For EFD Induction, the final quarter of 2020 brought several very large sales of hardening machines for the manufacturing and maintenance of wind turbines. In December alone, EFD Induction got a record-breaking order from a leading Chinese enterprise dealing in slewing bearings for windmills. A few weeks previously, a world-leading company in India as well as another major Chinese company rewarded EFD Induction with large orders in the same segment.
It seems that the COVID-19 pandemic has not only accelerated the digital transformation, but also paved the way for greener choices. Perhaps the short-term effects of less pollution served as an eye-opener?
As more than a third of the world's population was placed under lockdown, energy demand dropped by almost four percent over the first quarter of 2020, causing a near-collapse in some sectors of the energy industry. Not so with renewable power sources, which demonstrated an amazing resilience during the crisis and hit record growth last year.
The reduction in transportation and production resulted in carbon dioxide emissions plunging by a global average of 17 % in April. But, as people hunkered down in misery indoors, nature positively thrived. Air pollution drastically decreased as air traffic was virtually non-existent, factories were closed and hardly any cars were on the road. We all watched in awe as smog lifted from cities that had been shrouded in dirty yellow clouds for decades. Suddenly, the sky over New Dehli was blue again and snow-capped mountains were clearly visible from downtown Los Angeles.

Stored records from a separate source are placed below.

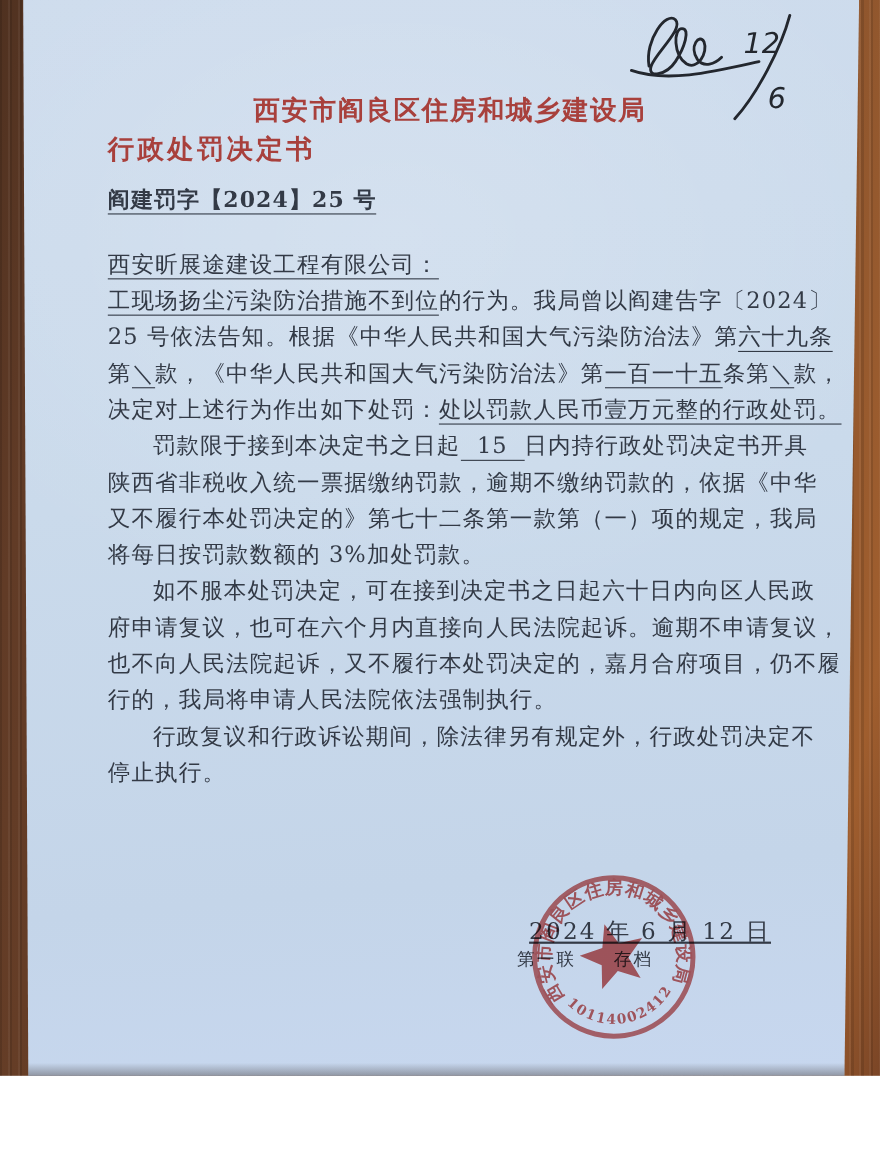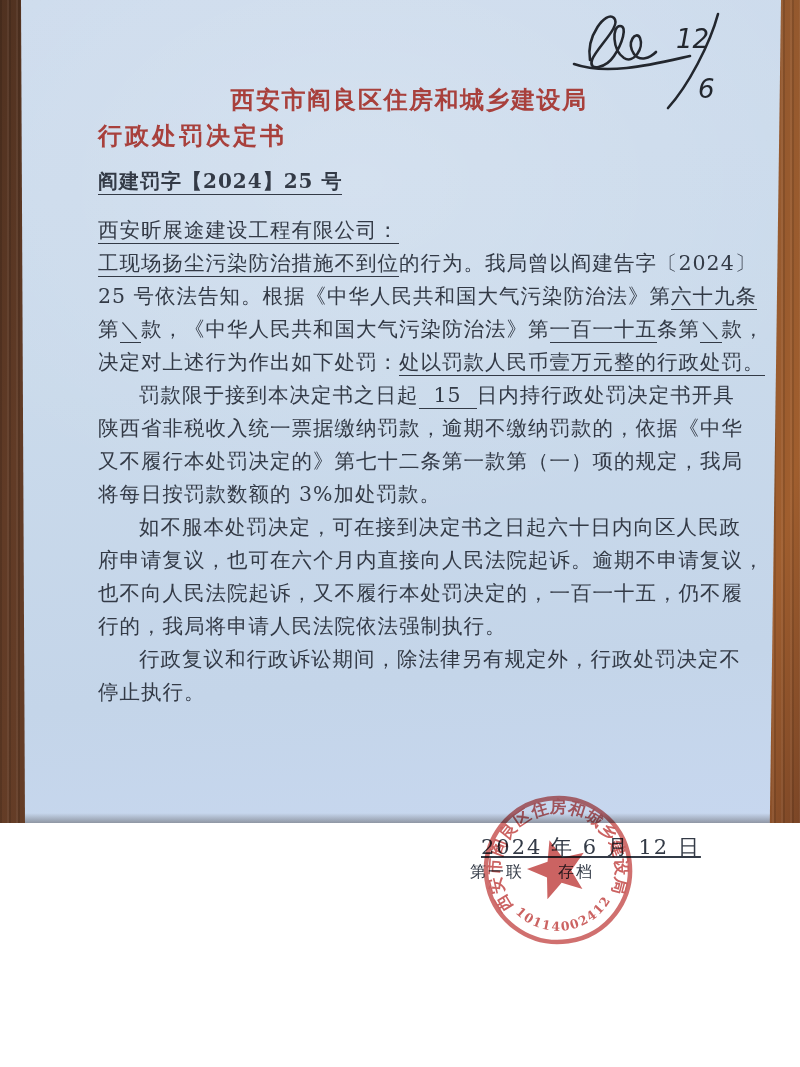"12" .photo { height: 823px -> 978px }
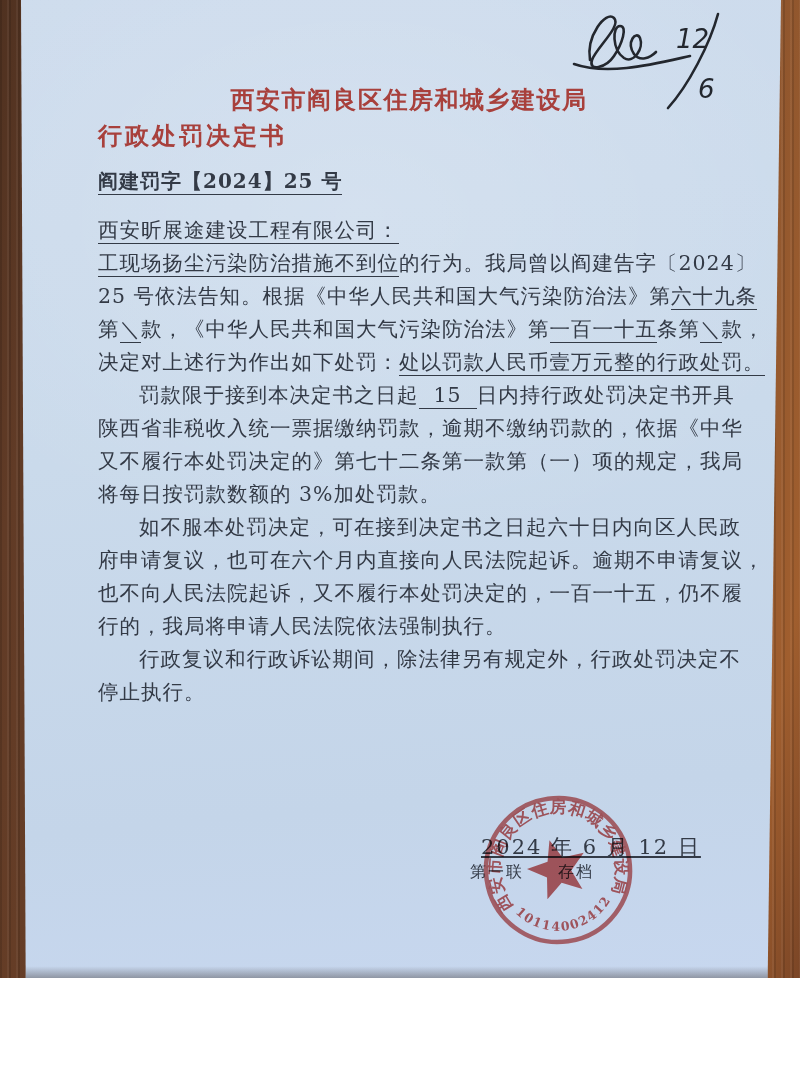"西安昕展途建设工程有限公司：" .recipient { margin-top: 13px -> 23px }
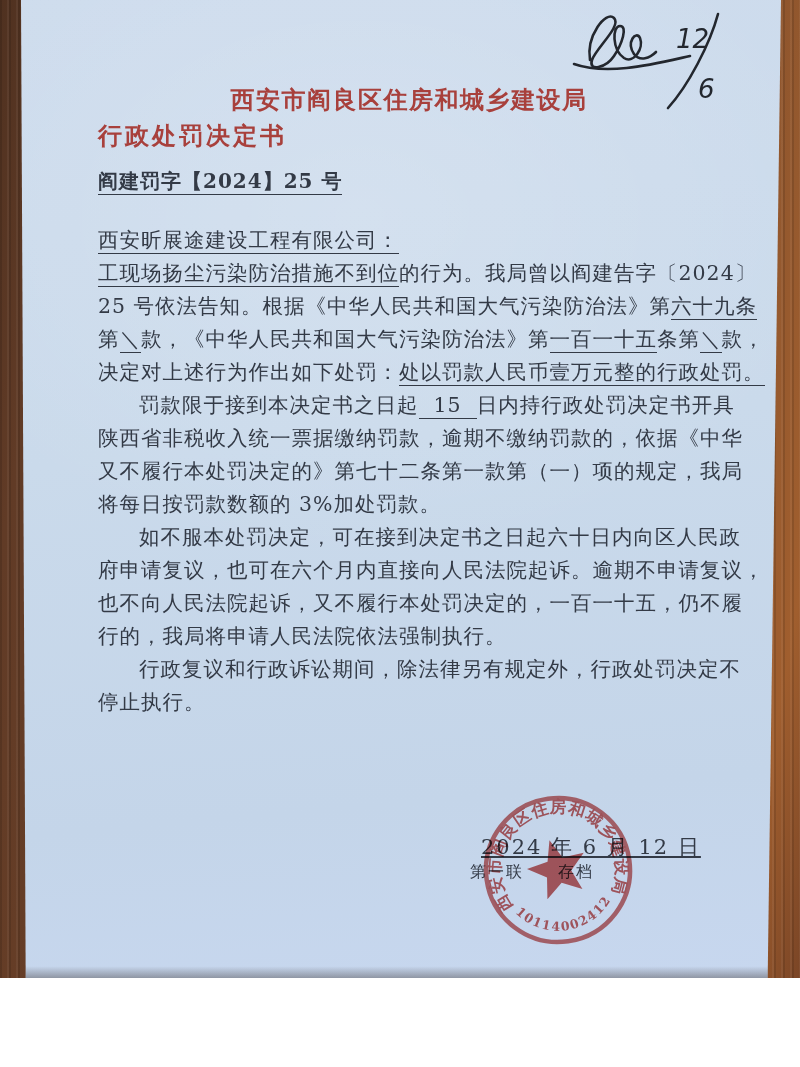"也不向人民法院起诉，又不履行本处罚决定的，一百一十五，仍不履" span { text: 一百一十五 -> 嘉月合府项目 }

EYE-OPENER: Air pollution lifted amazingly fast during the lockdown. Photo: Reuters
Still, however striking these short-term effects of environmental convalescence are, they may unfortunately, not last. The risk is that once COVID-19 is under control and the economy recovers, energy consumption and emissions could bounce back to pre-pandemic levels. Already, we have seen a surge to within about 5% of last year’s levels.
No doubt, economic growth has been a key driver of greenhouse gas emissions. An ever-expanding economy increases demand for energy, so the challenge that the world faces now is to find a path forward that is both green and economically viable – to build back better by cutting emissions as well as boosting the economy.
The so-called “energy transition” refers to the shift from fossil-based energy production to renewable energy sources. It has been talked about for many years, but regulations and commitment to decarbonization have at best been mixed. Now, however, the pandemic has lifted this higher up on the agenda.
The International Energy Agency has set out a global pathway for a green recovery, focusing on reforms to energy generation and consumption, advising that wind and solar power should be a top focus. There is broad support from governments, activists and academia across the world to ensure that investments to lift countries out of the current economic recession are spent in a way that combats global warming. This includes a reduction in the use of fossil fuel, as well as investments in clean transport, renewable energy, eco-friendly buildings, and sustainable corporate and financial practices.
GREEN ENERGY: Perhaps it is high time we started thinking about renewable energy sources as less of an alternative and more of an obvious choice.
At EFD Induction, we are truly dedicated to do our part to support this development going forward. Our expertise and technology will contribute to make the manufacture and maintenance of turbines and other tools of the energy industry a clean and green process, and we are delighted to see that major players in this sector recognise the benefits we offer.We are positive that the energy transition will continue to increase in importance as investors prioritize environmental, social and governance factors, and EFD Induction is the ideal partner to assist and advice companies operating in the renewable-energy sector.